More than a dozen, all companions of the newly accused man, came forward.
"I'm thinking that ye should take more care in who ye're pointing yer crooked fingers at," said another.
The accuser was stammering. He looked to his friend, who seemed even more ill at ease and helpless against the sudden turn of events.
"And I'm thinking that the two of you should be going," said the accused knave.
"And quick," added another of his rough-looking friends.
"Sir?" Jarlaxle asked the guard. "I was merely trying to take some repose from my travels in Vaasa."
The soldier eyed the drow suspiciously for a long, long while, then turned away and started off. "You cause any more disturbances and I'll put you in chains," he warned the man.
"But…"
The protesting victim ended with a gasp as the soldier behind him kicked him in the behind, drawing another chorus of howls from the many onlookers.
"We're not for leaving!" the man's companion stubbornly decreed.
"Ye probably should be thinking that one over a bit more," warned one of the friends of the man he had accused, stealing his bluster.
It all quieted quickly, and Jarlaxle took a seat at the vacant table, waving a serving wench over to him.

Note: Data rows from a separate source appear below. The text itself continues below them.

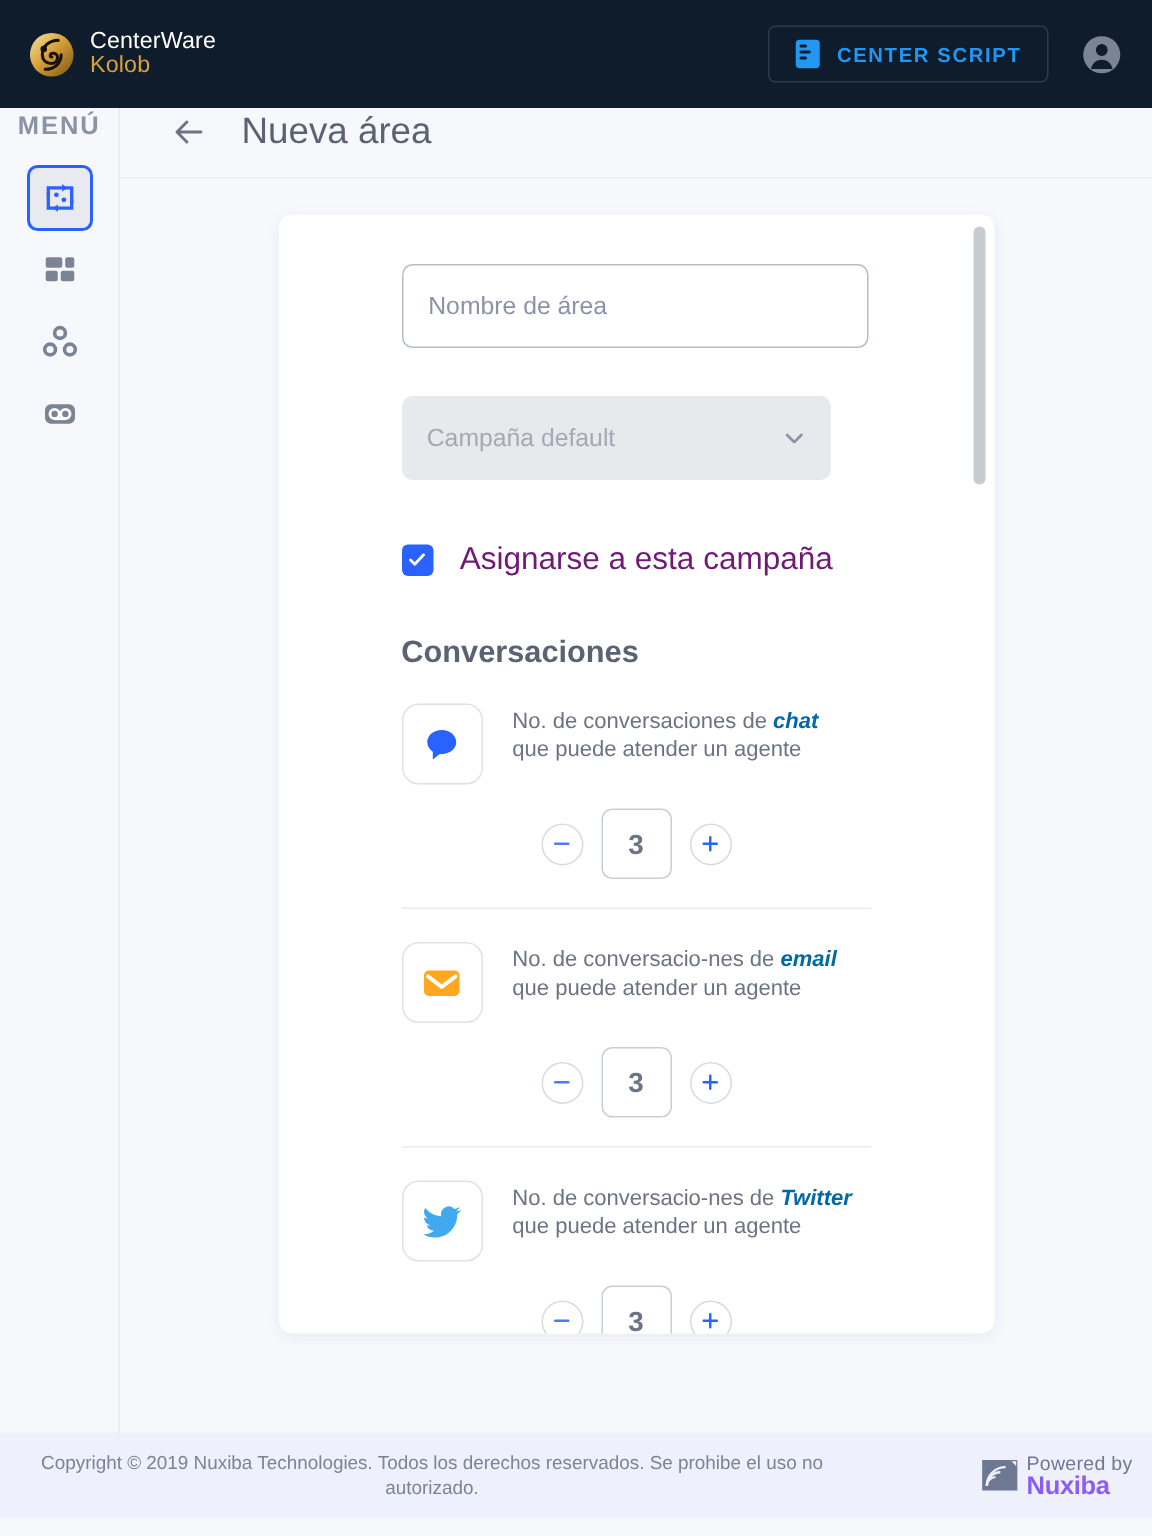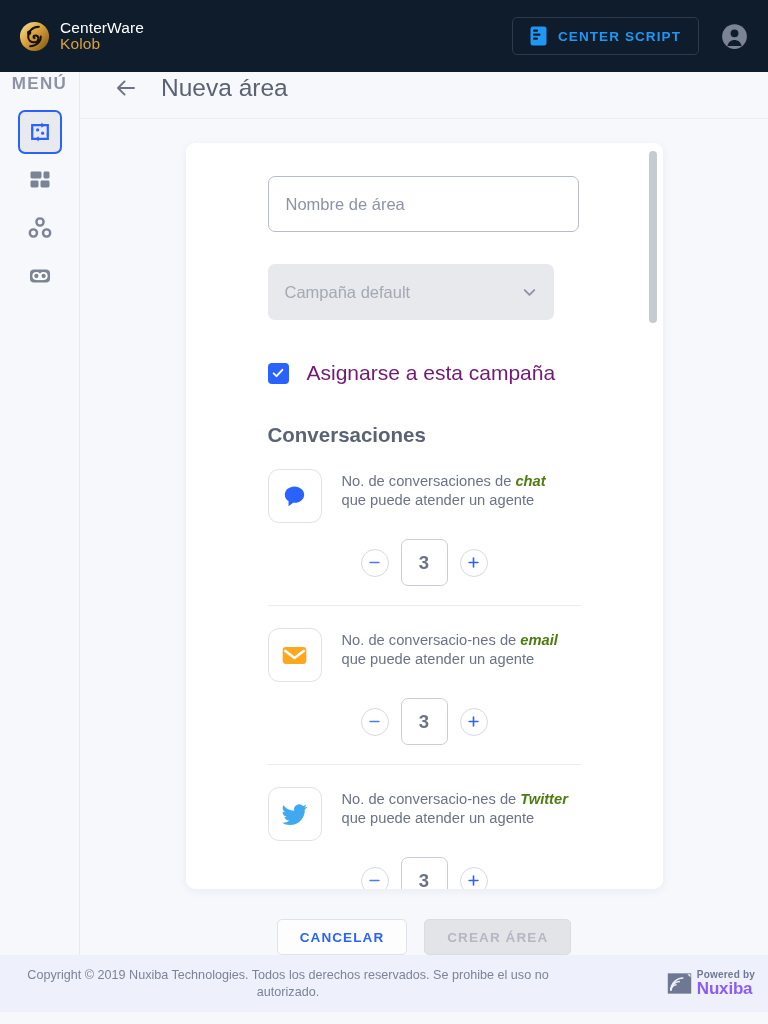--- a/index.html
+++ b/index.html
@@ -264,21 +264,21 @@
     flex: none;
     background: #fff;
   }
   .conv-text {
     margin-left: 20px;
     font-size: 14.7px;
     line-height: 1.27;
     color: #6b7384;
     padding-top: 3px;
   }
-  .conv-text em { font-weight: 600; color: #4d7c0f; }
+  .conv-text em { font-weight: 600; color: #0369a1; }
 
   .stepper {
     display: flex;
     align-items: center;
     justify-content: center;
     margin-top: 16px;
     gap: 0;
   }
   .step-btn {
     width: 28px; height: 28px;
@@ -362,24 +362,23 @@
   .footer-logo {
     margin-left: auto;
     margin-right: 13px;
     display: flex;
     align-items: center;
     gap: 5px;
   }
   .powered-text { line-height: 1; }
   .powered-small {
     display: block;
-    font-size: 10px;
+    font-size: 13px;
     color: #6f7892;
     letter-spacing: .2px;
-    font-weight: bold;
   }
   .powered-big {
     display: block;
     font-size: 17px;
     font-weight: 700;
     color: #8b5cf6;
     letter-spacing: -.2px;
   }
 </style>
 </head>
@@ -589,24 +588,20 @@
               <svg width="15" height="15" viewBox="0 0 24 24">
                 <path d="M12 5v14M5 12h14" fill="none" stroke="#2962ff" stroke-width="2.6" stroke-linecap="round"></path>
               </svg>
             </div>
           </div>
         </div>
 
       </div>
     </div>
 
-    <div class="actions">
-      <div class="btn btn-cancel">CANCELAR</div>
-      <div class="btn btn-create">CREAR ÁREA</div>
-    </div>
   </div>
 </div>
 
 <div class="footer">
   <div class="footer-text">Copyright © 2019 Nuxiba Technologies. Todos los derechos reservados. Se prohibe el uso no autorizado.</div>
   <div class="footer-logo">
     <svg width="25" height="25" viewBox="0 0 32 32">
       <rect x="1" y="3" width="30" height="26" fill="#6f7892"></rect>
       <path d="M5 25c0-9 7-16 16-16" fill="none" stroke="#eef1fb" stroke-width="2"></path>
       <path d="M5 25c0-6.5 5-11.6 11.5-11.6" fill="none" stroke="#eef1fb" stroke-width="2"></path>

"A glass of your finest wine and one of your finest ale," he said.
The woman hesitated, her dark eyes scanning him.
"No, he was not falsely accusing me," Jarlaxle confided with a wink.
The woman blushed and nearly fell over herself as she moved off to get the drinks.
"By this time, another table would have opened to us," said Entreri, taking a seat across from the drow, "without the dramatics."
"Without the enjoyment," Jarlaxle corrected.
"The soldiers are watching us now."
"Precisely the point," explained the drow. "We want all at the Vaasan Gate to know of us. Reputation is exactly the point."
"Reputation earned in battle with common enemies, so I thought."
"In time, my friend," said Jarlaxle. His smile beamed at the young woman, who had already returned with the drinks. "In time," he repeated, and he gave the woman a piece of platinum—many times the price of the wine and ale.
"For tales of adventure and those we've yet to make," he said to her slyly, and she blushed again, her dark eyes sparkling as she considered the coin. Her smile was shy but not hard to see as she scampered off.
Jarlaxle turned and held his glass up to Entreri then repeated his last sentence as a toast.
Defeated yet again by the drow's undying optimism, Entreri tapped his glass with his own and took a long and welcomed drink.
Arrayan Faylin pulled herself out of her straw bed, dragging her single blanket along with her and wrapping it around her surprisingly delicate shoulders. That distinctly feminine softness was reflective of the many surprises people found when looking upon Arrayan and learning of her heritage.
She was a half-orc, like the vast majority of residents in the cold and windswept city of Palishchuk in the northeastern corner of Vaasa, a settlement in clear view of the towering ice river known as the Great Glacier.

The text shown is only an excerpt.